EP2326427B1 - Centrifuge having a selfdischarging bowl - Google Patents

Description

The invention relates to a centrifuge with a self-cleaning centrifugal drum according to the preamble of claim 1.

A centrifuge with a self-cleaning centrifugal drum is from the DE-OS 19 09 996 known. Further developed constructions show the DE 32 08 808 A1 , the DE 32 40 093 A1 , the DE 35 09 139 C1 , the DE 35 24 731 C1 and the DE 36 07 526 A1 , With the known - known under the name Hydrostop - solutions can be particularly precise control part discharges, but it is in each case relatively expensive constructions.

It is also known to control piston valves for the temporary opening of a closing chamber by means of a metering device arranged outside the drum. The emptying behavior of such constructions, however, is not always optimal despite the metering devices, since no very large opening stroke of the piston valve is achieved (see FIG. 3). In addition, the dosing devices used require an increased cost.

In this respect, it is desirable to have a fast and also large opening stroke of the spool valve in order to enable a good and uniform discharge of solids even when processing less free-flowing solids.

The state of the art in addition to its DE 30 12 108 A1 and the EP 0 706 829 Both named according to the preamble of claim 1.

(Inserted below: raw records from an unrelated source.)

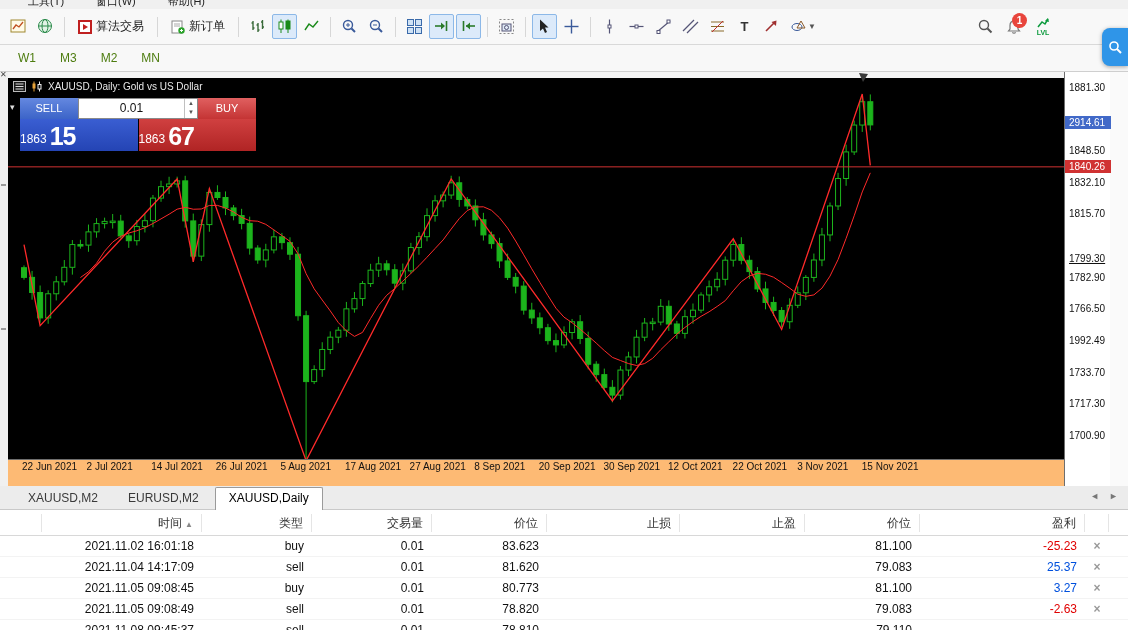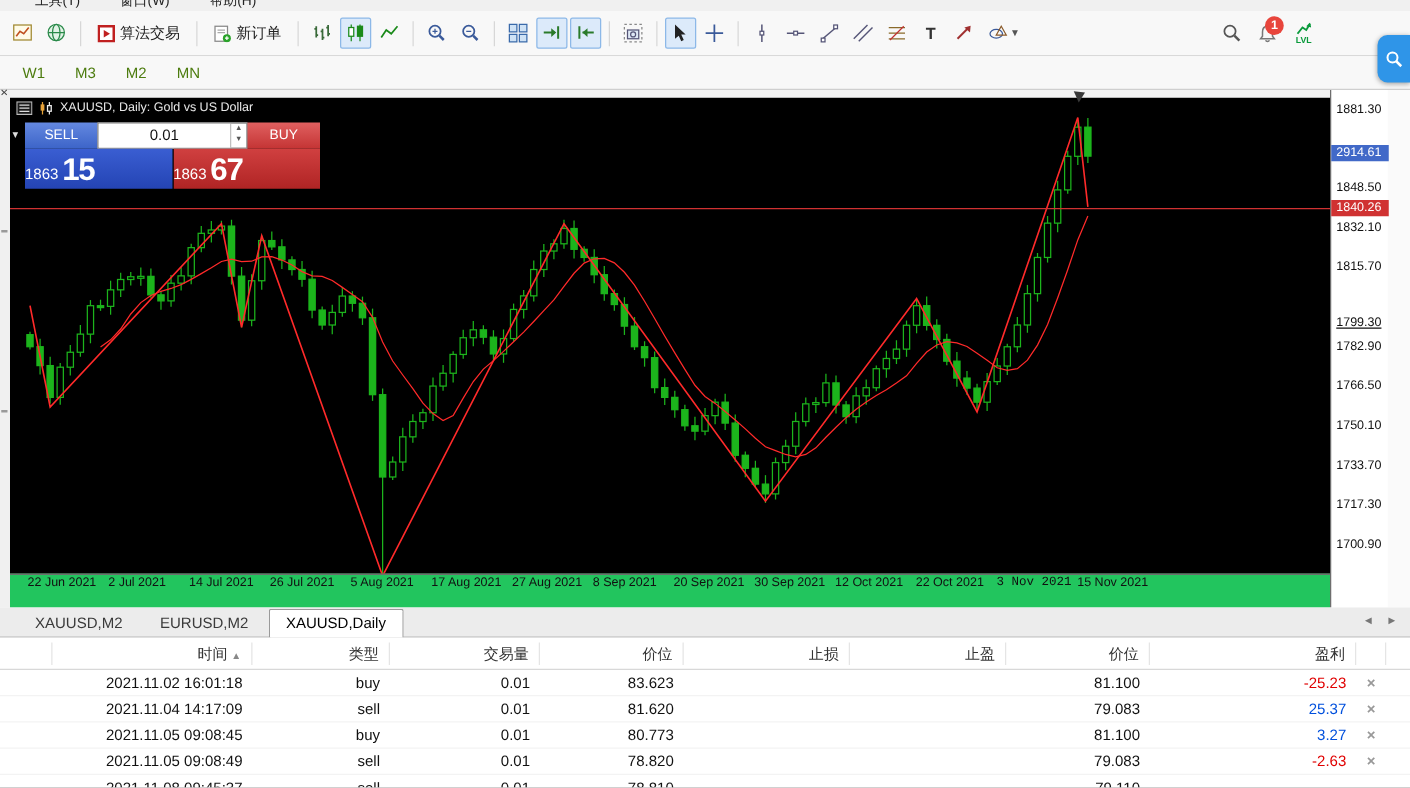"1750.10" div.pal { text: 1750.10 -> 1992.49 }
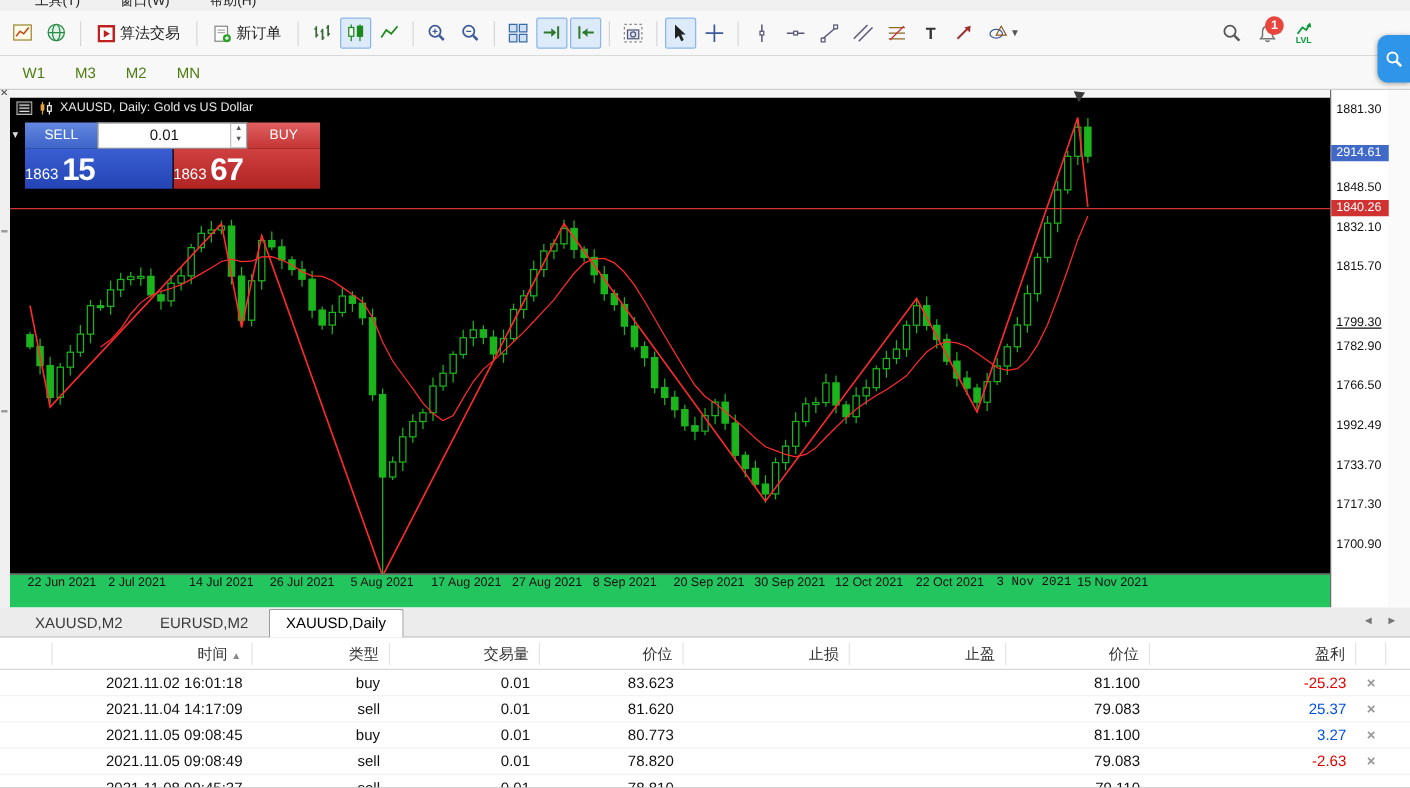"22 Jun 2021" .date-axis { background: #22c55e -> #fdba74 }
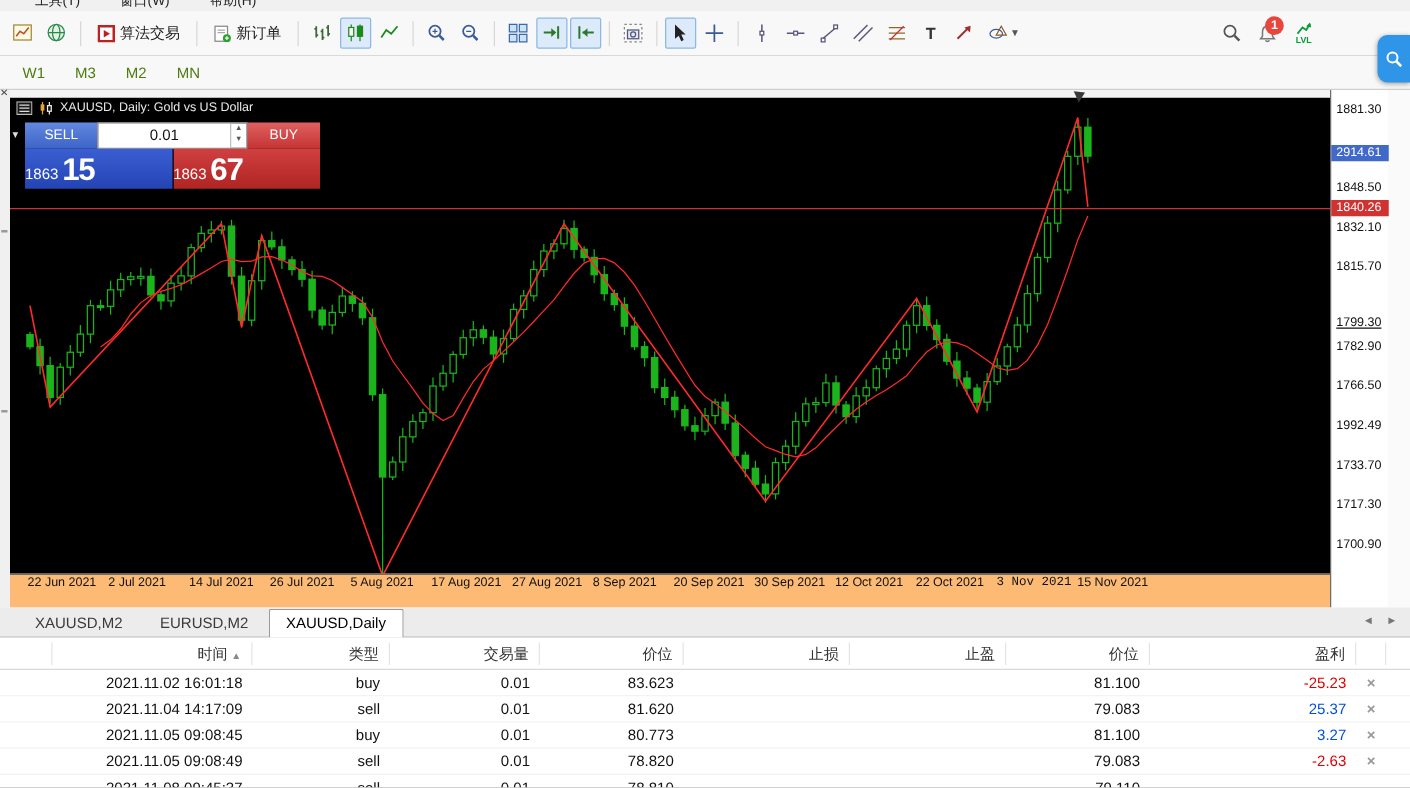"3 Nov 2021" div.dal { font-family: Liberation Mono, monospace -> none }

Against this background, the object of the invention is to create a centrifuge optimized with regard to its emptying behavior with simple structural means.

The invention solves this problem by the subject matter of claim 1.

The construction according to the invention achieves an optimized emptying behavior with simple constructional means, which is in particular due to a rapidly initiated and relatively large evacuation stroke and a rapidly initiated one Signs closing, which leads to a rapid reduction of Austragsspalthöhe.

Advantageous embodiments of the invention can be found in the dependent claims.

Fig. 1

einen Schnitt durch einen Teilbereich einer erfindungsgemäßen Schleudertrommel;

Fig. 2

ein Diagramm, welches den Hub des Kolbenschiebers über die Zeit mit einer Schleudertrommel nach Art der Fig. 1 darstellt;

Fig. 3

ein Diagramm, welches den Hub des Kolbenschiebers über die Zeit mit einer bekannten Schleudertrommel darstellt; und

Fig. 4

eine schematisch schnittartig dargestellte, weitere erfindungsgemäße Schleudertrommel.

The invention will be described in more detail with reference to the drawing. Show it:

Fig. 1

a section through a portion of a centrifugal drum according to the invention;

Fig. 2

a diagram showing the stroke of the piston valve over time with a centrifugal drum in the manner of Fig. 1 represents;

Fig. 3

a diagram illustrating the stroke of the spool valve over time with a known centrifugal drum; and

Fig. 4

a schematically illustrated in section, another centrifugal drum according to the invention.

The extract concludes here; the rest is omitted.